Op 2 maart 2023 heeft de Rechtbank Amsterdam uitspraak gedaan in een zaak betreffende de overlevering van een opgeëiste persoon aan Polen op basis van een Europees Aanhoudingsbevel (EAB). De vordering tot overlevering was ingediend door de officier van justitie en betreft een vrijheidsstraf van één jaar die aan de opgeëiste persoon is opgelegd door de Regionale Rechtbank in Wrocław-Śródmieście. De rechtbank heeft de identiteit van de opgeëiste persoon vastgesteld en geconstateerd dat hij de Poolse nationaliteit heeft. Tijdens de zitting op 16 februari 2023 heeft de opgeëiste persoon verklaard dat zijn personalia correct zijn en is hij bijgestaan door zijn raadsman en een tolk.

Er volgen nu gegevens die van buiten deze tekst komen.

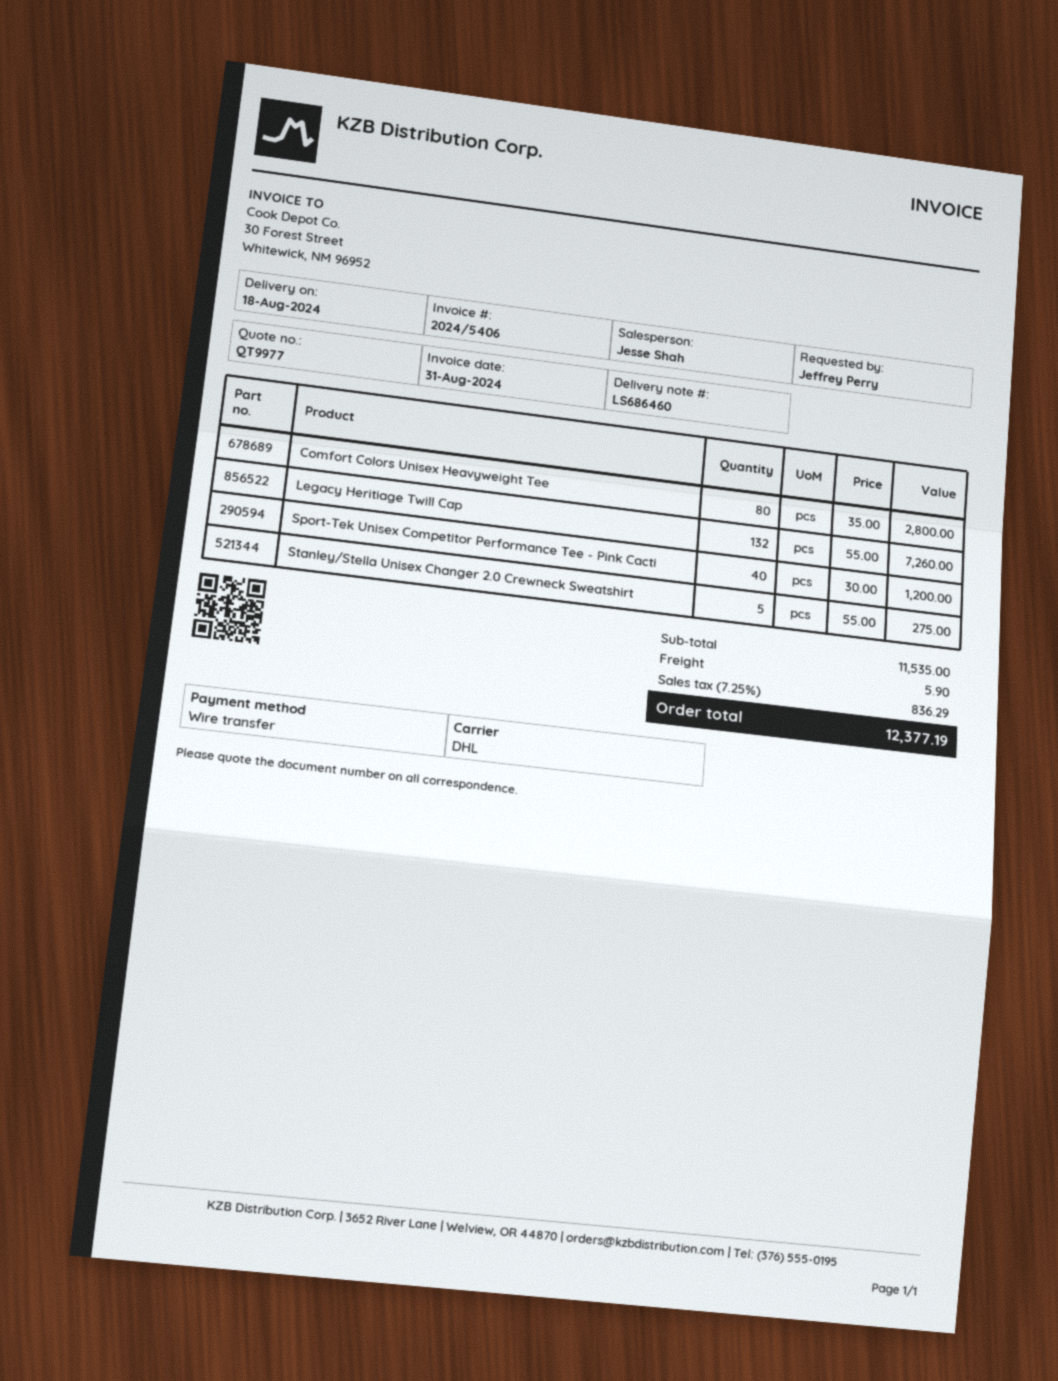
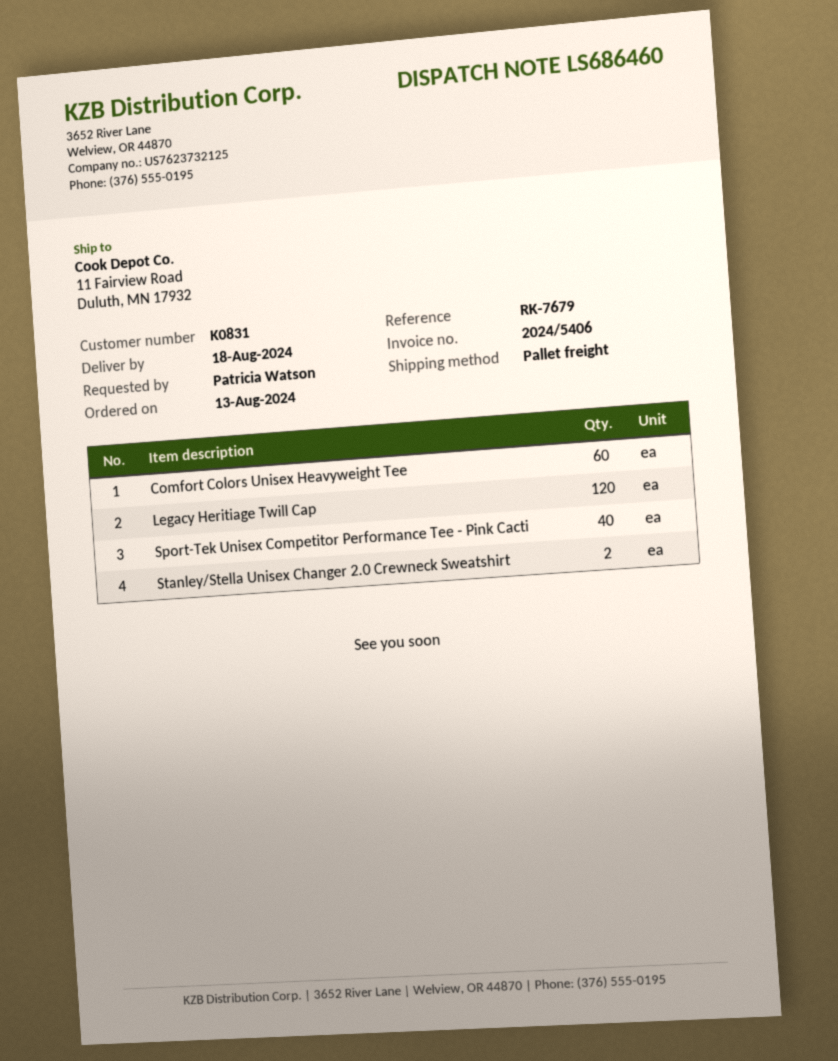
ordered by: Jeffrey Perry -> Patricia Watson
shipping method: DHL -> pallet freight
Comfort Colors Unisex Heavyweight Tee: 80 -> 60
Legacy Heritiage Twill Cap: 132 -> 120
Stanley/Stella Unisex Changer 2.0 Crewneck Sweatshirt: 5 -> 2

De raadsman heeft betoogd dat de opgeëiste persoon niet op de hoogte was van de adresinstructie en dat hij in zijn afwezigheid is veroordeeld, wat in strijd zou zijn met zijn verdedigingsrechten. De officier van justitie heeft echter gesteld dat de opgeëiste persoon op de hoogte was van het proces en afstand heeft gedaan van zijn recht om aanwezig te zijn. De rechtbank heeft vastgesteld dat de opgeëiste persoon op de hoogte was van de verplichtingen met betrekking tot adreswijzigingen en dat hij de instructie heeft ondertekend. Hierdoor oordeelt de rechtbank dat de overlevering geen schending van de verdedigingsrechten oplevert.
De rechtbank heeft verder vastgesteld dat de feiten waarvoor de overlevering wordt verzocht, zijn opgenomen in bijlage 1 van de Overleveringswet (OLW) en dat er geen weigeringsgronden zijn die aan de overlevering in de weg staan. De rechtbank heeft daarom besloten de overlevering toe te staan, conform de eisen van de OLW. De uitspraak is gedaan door de voorzitter en twee rechters, en er staat geen gewoon rechtsmiddel open tegen deze beslissing.